● The task
Under this line are the records; write out word for word the part that begins at the line containing "scrapingdog, schema.org, seo" and ends at the line containing "- 3. Run composer", and no more.

-----

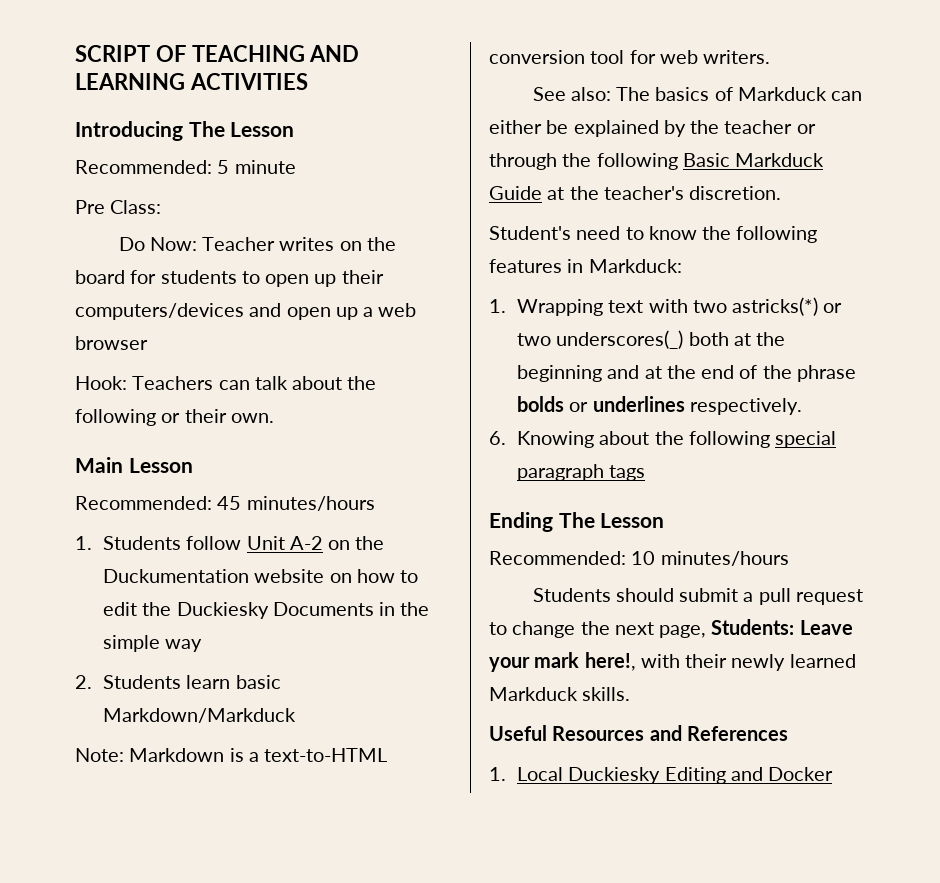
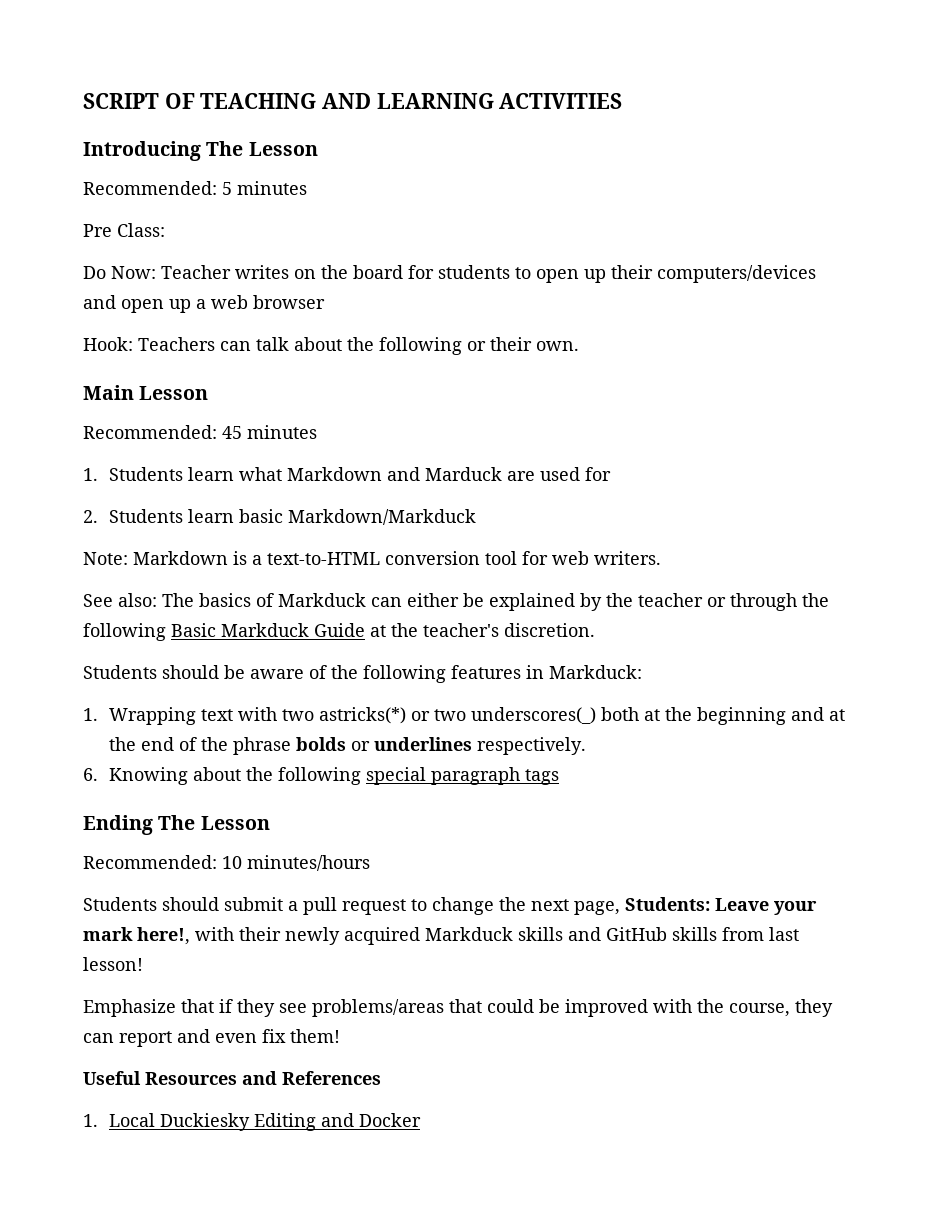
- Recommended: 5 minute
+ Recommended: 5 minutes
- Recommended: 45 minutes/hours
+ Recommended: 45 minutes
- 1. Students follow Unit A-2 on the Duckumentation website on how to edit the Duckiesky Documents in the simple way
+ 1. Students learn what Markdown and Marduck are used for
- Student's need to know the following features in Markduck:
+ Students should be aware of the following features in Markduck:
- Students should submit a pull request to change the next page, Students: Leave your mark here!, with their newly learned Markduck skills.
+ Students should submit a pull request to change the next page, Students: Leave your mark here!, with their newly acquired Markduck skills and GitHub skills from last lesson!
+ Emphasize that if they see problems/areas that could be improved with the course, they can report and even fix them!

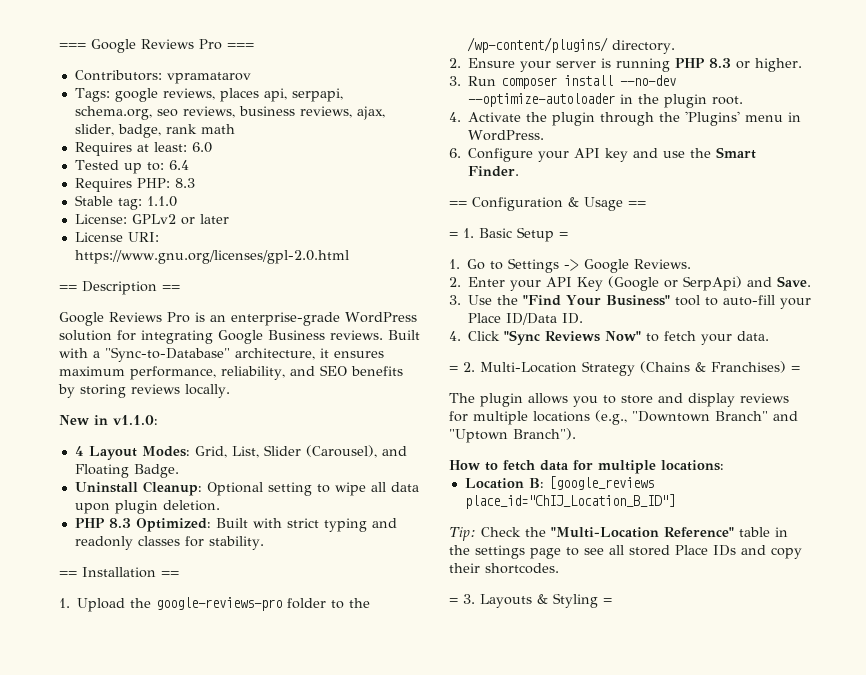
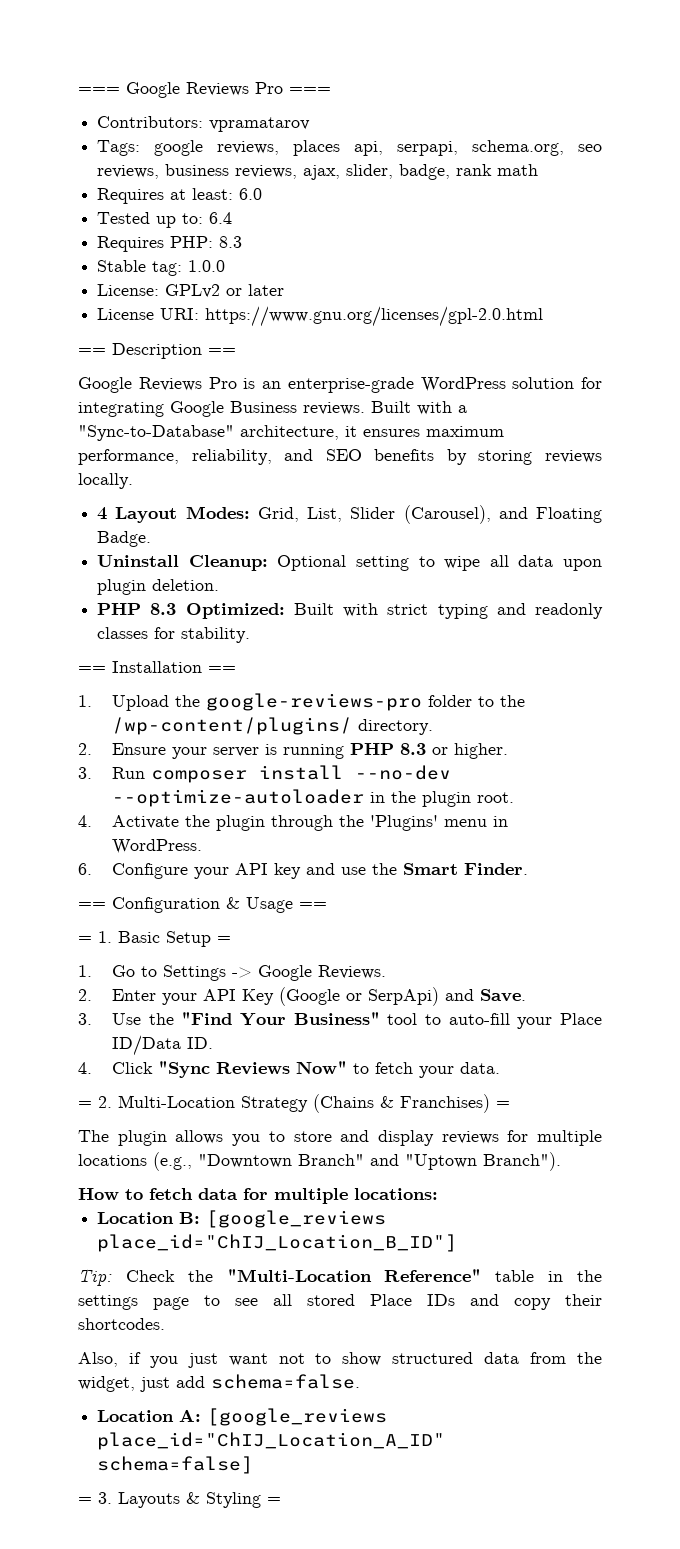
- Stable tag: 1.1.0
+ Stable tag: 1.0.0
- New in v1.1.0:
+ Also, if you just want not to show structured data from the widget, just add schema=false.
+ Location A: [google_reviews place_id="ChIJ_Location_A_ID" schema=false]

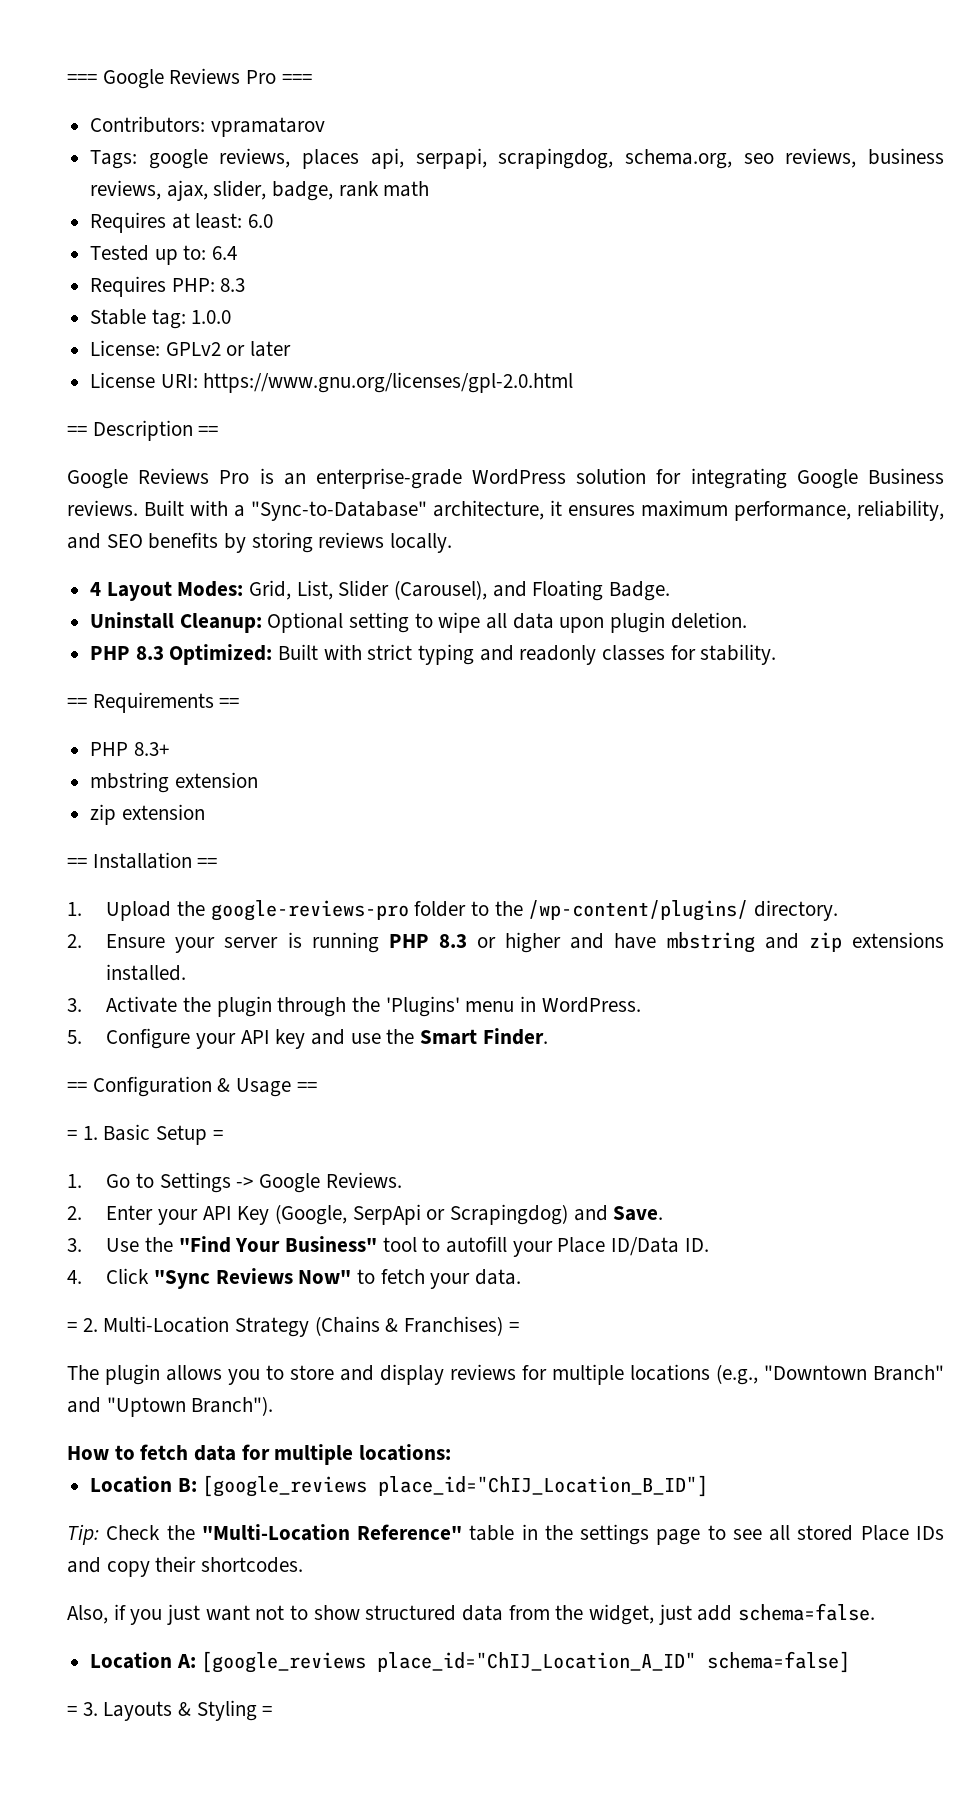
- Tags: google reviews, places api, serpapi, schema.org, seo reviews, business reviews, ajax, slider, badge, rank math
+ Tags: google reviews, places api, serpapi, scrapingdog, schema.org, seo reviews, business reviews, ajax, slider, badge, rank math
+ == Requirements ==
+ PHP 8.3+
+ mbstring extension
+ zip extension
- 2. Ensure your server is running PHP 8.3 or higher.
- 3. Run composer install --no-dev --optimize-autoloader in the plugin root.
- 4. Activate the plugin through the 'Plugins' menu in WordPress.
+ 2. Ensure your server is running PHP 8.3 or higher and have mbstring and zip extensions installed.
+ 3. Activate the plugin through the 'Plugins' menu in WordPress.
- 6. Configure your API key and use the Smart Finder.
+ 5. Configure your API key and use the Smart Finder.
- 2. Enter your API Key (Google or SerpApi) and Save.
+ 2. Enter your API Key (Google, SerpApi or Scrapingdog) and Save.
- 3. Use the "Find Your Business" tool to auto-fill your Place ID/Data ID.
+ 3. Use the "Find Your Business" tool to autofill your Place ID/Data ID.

-----

● Problem solution
+ Tags: google reviews, places api, serpapi, scrapingdog, schema.org, seo reviews, business reviews, ajax, slider, badge, rank math
+ == Requirements ==
+ PHP 8.3+
+ mbstring extension
+ zip extension
- 2. Ensure your server is running PHP 8.3 or higher.
- 3. Run composer install --no-dev --optimize-autoloader in the plugin root.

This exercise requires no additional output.